(Problem description): The entries below contain a stretch that opens with the line containing "(850, 268) none" and closes with the line containing "(474, 467) none"; set down that stretch exactly, both ends included, and nothing else.
[Record extracts Boundary: Start]
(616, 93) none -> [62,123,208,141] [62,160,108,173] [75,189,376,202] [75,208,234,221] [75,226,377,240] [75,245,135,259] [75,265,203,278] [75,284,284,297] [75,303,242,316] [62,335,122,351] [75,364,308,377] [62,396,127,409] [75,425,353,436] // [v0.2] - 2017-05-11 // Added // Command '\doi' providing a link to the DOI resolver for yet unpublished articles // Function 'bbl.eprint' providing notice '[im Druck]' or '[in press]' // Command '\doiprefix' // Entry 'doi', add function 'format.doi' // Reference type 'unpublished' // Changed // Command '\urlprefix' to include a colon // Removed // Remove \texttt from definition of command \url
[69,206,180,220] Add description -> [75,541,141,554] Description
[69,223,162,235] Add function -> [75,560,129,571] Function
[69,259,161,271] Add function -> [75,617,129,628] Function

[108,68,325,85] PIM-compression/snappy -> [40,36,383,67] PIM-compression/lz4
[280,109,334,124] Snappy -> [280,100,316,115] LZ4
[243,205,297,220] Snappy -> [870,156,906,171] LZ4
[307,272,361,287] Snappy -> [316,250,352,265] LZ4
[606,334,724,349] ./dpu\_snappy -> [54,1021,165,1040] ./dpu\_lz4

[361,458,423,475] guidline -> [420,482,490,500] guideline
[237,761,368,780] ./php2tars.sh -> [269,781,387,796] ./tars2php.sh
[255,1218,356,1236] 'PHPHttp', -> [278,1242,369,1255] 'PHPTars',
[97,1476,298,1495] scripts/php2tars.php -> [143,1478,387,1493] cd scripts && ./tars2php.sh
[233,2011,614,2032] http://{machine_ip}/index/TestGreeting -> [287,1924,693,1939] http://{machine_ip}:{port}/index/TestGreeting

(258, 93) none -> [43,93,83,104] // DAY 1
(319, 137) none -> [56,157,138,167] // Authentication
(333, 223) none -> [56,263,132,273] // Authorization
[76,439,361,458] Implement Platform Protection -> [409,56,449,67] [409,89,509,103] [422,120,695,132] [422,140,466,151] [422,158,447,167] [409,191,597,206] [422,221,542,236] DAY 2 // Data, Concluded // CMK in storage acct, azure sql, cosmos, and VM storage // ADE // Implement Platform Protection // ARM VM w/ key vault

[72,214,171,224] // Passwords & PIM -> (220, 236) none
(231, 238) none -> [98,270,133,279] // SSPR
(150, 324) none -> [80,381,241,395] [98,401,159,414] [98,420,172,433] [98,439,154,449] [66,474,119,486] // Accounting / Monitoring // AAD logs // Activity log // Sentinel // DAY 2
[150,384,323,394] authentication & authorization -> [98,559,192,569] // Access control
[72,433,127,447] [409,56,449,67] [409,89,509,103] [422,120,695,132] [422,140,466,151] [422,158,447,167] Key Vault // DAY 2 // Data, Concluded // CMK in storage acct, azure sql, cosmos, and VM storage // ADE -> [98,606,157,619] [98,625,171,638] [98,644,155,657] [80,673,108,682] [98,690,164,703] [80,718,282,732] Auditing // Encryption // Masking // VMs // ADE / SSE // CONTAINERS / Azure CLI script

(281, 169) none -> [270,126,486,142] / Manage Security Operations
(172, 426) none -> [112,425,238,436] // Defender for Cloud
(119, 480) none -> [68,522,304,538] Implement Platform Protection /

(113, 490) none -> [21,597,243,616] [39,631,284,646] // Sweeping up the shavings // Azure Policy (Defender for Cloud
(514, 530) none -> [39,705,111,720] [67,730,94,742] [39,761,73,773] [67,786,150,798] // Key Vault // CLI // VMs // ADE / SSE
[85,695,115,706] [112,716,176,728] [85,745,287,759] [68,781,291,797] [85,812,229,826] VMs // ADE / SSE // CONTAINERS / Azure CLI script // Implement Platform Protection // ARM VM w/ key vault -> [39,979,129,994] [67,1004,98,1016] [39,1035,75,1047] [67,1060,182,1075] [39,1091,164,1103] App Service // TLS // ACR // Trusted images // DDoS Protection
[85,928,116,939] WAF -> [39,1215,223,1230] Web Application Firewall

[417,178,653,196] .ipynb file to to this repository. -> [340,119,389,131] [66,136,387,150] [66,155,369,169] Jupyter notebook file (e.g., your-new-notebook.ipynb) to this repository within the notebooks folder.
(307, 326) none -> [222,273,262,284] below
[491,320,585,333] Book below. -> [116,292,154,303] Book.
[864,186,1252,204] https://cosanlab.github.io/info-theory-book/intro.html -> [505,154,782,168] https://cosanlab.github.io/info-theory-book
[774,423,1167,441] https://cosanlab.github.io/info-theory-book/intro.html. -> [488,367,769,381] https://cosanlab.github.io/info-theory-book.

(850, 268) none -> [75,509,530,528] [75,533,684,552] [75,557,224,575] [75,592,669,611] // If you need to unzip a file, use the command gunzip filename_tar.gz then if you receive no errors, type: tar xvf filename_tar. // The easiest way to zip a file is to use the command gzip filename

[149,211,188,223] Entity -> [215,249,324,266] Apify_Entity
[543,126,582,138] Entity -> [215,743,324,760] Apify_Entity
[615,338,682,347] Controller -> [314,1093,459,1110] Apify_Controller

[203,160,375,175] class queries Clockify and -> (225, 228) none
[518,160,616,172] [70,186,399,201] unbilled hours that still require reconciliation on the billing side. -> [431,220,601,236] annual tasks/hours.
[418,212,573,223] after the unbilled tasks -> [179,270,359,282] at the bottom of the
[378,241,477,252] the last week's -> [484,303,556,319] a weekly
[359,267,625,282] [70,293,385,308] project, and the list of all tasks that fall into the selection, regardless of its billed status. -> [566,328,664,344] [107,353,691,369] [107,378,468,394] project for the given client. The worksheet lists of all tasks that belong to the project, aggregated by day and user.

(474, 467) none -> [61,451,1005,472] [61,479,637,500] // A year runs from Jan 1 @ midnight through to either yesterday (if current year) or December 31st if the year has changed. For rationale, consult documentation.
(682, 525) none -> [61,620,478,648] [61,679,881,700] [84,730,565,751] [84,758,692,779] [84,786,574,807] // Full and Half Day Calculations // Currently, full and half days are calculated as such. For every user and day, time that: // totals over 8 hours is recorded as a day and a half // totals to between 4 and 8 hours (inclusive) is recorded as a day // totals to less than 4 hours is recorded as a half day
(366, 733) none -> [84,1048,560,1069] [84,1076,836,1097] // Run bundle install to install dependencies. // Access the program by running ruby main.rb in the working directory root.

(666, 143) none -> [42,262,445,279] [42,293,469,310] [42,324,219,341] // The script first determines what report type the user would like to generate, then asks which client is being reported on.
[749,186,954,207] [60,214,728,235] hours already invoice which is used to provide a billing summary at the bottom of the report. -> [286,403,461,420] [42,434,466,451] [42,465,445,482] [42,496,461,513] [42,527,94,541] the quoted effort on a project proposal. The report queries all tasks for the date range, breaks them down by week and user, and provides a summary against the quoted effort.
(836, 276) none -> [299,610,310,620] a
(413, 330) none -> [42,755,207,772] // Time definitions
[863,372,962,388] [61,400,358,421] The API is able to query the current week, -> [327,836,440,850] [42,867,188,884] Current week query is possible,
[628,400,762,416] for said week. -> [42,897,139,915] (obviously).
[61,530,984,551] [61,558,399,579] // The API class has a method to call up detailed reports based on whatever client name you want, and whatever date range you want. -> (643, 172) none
[Record extracts Boundary: End]
(Answer to this problem):
(850, 268) none -> [75,509,530,528] [75,533,684,552] [75,557,224,575] [75,592,669,611] // If you need to unzip a file, use the command gunzip filename_tar.gz then if you receive no errors, type: tar xvf filename_tar. // The easiest way to zip a file is to use the command gzip filename

[149,211,188,223] Entity -> [215,249,324,266] Apify_Entity
[543,126,582,138] Entity -> [215,743,324,760] Apify_Entity
[615,338,682,347] Controller -> [314,1093,459,1110] Apify_Controller

[203,160,375,175] class queries Clockify and -> (225, 228) none
[518,160,616,172] [70,186,399,201] unbilled hours that still require reconciliation on the billing side. -> [431,220,601,236] annual tasks/hours.
[418,212,573,223] after the unbilled tasks -> [179,270,359,282] at the bottom of the
[378,241,477,252] the last week's -> [484,303,556,319] a weekly
[359,267,625,282] [70,293,385,308] project, and the list of all tasks that fall into the selection, regardless of its billed status. -> [566,328,664,344] [107,353,691,369] [107,378,468,394] project for the given client. The worksheet lists of all tasks that belong to the project, aggregated by day and user.

(474, 467) none -> [61,451,1005,472] [61,479,637,500] // A year runs from Jan 1 @ midnight through to either yesterday (if current year) or December 31st if the year has changed. For rationale, consult documentation.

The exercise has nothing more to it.